P(yN)=P(y1N)×P(y2N,y1)×P(y3N,y1,y2)×P(yKN,y1,,yK1)
KyθBeta(1,1)θN,y1,,ykyk+1N,y1,,ykdi mana ekspresi bentuk tertutup dari probabilitas ada dalam hal fungsi Gamma. Oleh karena itu, kami dapat mengevaluasi dengan menghitung parameter yang relevan dari Beta-binomials dan mengalikan probabilitas Beta-binomial. Kode MATLAB berikut menggunakan pendekatan ini untuk menghitung untuk dan menormalkan untuk mendapatkan posterior. P(yN)P(N)P(y|N)N=72,,500000
%The data
y = [53 57 66 67 72];

%Initialize
maxN = 500000;
logp = zeros(1,maxN); %log prior + log likelihood
logp(1:71) = -inf; 

for N = 72:maxN
    %Prior
    logp(N) = -log(N);

    %y1 has uniform distribution
    logp(N) = logp(N) - log(N+1);    
    a = 1;
    b = 1;

    %Rest of the measurements 
    for j = 2:length(y);
        %Update beta parameters
        a = a + y(j-1);
        b = b + N - y(j-1);

        %Log predictive probability of y_j (see Wikipedia article)
        logp(N) = logp(N) + gammaln(N+1) - gammaln(y(j) + 1) - ... 
         gammaln(N - y(j) + 1) + gammaln(y(j) + a) +  ...
         gammaln(N - y(j) + b) - gammaln(N + a + b) ...
            + gammaln(a+b) - gammaln(a) - gammaln(b);

    end
end

%Get the posterior of N
pmf = exp(logp - max(logp));
pmf = pmf/sum(pmf);
cdf = cumsum(pmf);

%Evaluate quantiles of interest
disp(cdf(5000))  %0.9763
for percentile = [0.025 0.25 0.5 0.75 0.975]
    disp(find(cdf>=percentile,1,'first'))
end

Cdf di adalah , jadi saya kira sudah cukup, tetapi orang mungkin ingin menyelidiki sensitivitas untuk meningkatkan maksimum . Cdf di hanya sehingga kisi asli Anda memang kehilangan massa probabilitas ekor yang cukup signifikan dibandingkan dengan tujuan menemukan kuantil. Kuantil yang saya dapatkan adalah N=1000000.9990maxN=500000NN=50000.97630.975

Quantile0.0250.250.50.750.975N951492354784750

Penafian: Saya tidak menguji banyak kode, mungkin ada kesalahan (dan jelas mungkin ada masalah numerik dengan pendekatan ini juga). Namun, kuantil yang diperoleh cukup dekat dengan hasil Rstan, jadi saya agak percaya diri.

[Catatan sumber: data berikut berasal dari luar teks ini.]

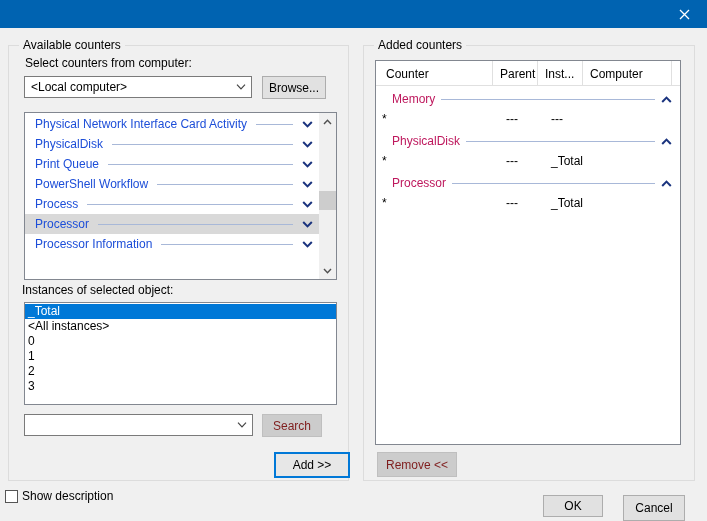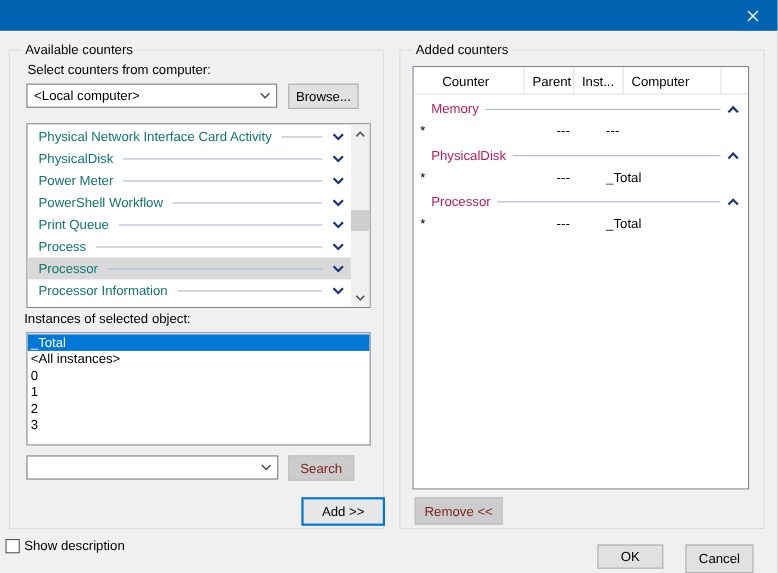"Counter" .th.c0 { padding-left: 26px -> 10px; width: 101px -> 117px }
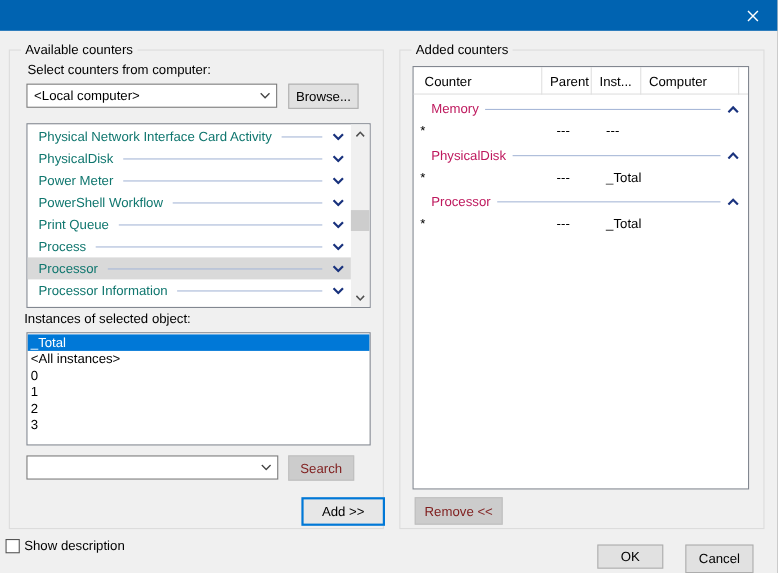"Physical Network Interface Card Activity" .crow .cname { color: #0f766e -> #1d4ed8 }
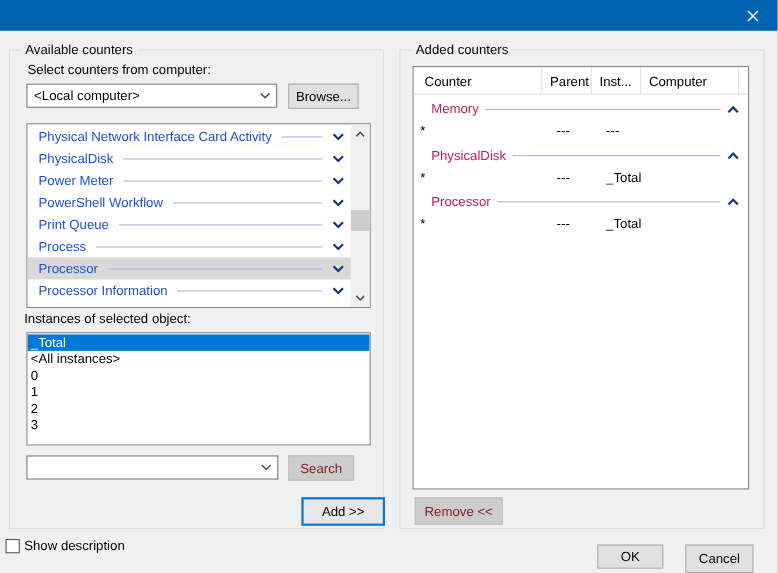"Power Meter" div.crow { html: <div> <span>Power Meter</span> <span></span> <svg> <path></path> </svg> </div> -> none }
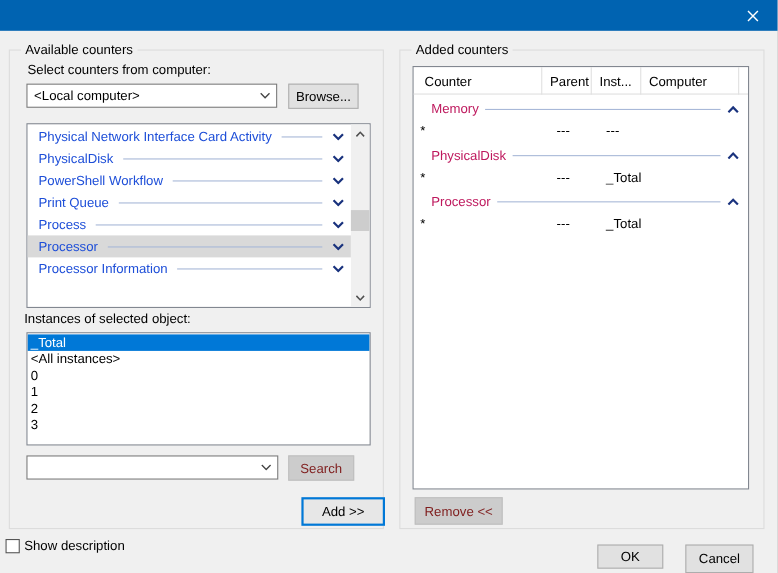"PowerShell Workflow" div.crow { order: before "Print Queue" -> after "Print Queue" }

(+1) Terima kasih atas minatnya! Saya akan mengambil isyarat Anda dan bermain dengan hasil ini di R dan membalas Anda.
Sycorax berkata Reinstate Monica

Bisakah Anda menjelaskan mengapa posterior distribusi beta-binomial adalah ekspresi Anda, bukan yang saya tambahkan di bagian bawah pertanyaan saya? Tampak bagi saya bahwa posterior seharusnya hanya produk dari kemungkinan beta-binomial dan sebelumnya. Tetapi hasilnya tampaknya sangat salah!
Sycorax berkata Reinstate Monica

1
Penting untuk memperbarui parameter distribusi Beta saat y diproses, karena semua y berbagi sama . Persamaan di akhir pertanyaan mengasumsikan terpisah untuk setiap , yang merupakan model yang berbeda. θθy
Tom Minka
Dengan menggunakan situs kami, Anda mengakui telah membaca dan memahami Kebijakan Cookie dan Kebijakan Privasi kami.
Licensed under cc by-sa 3.0 with attribution required.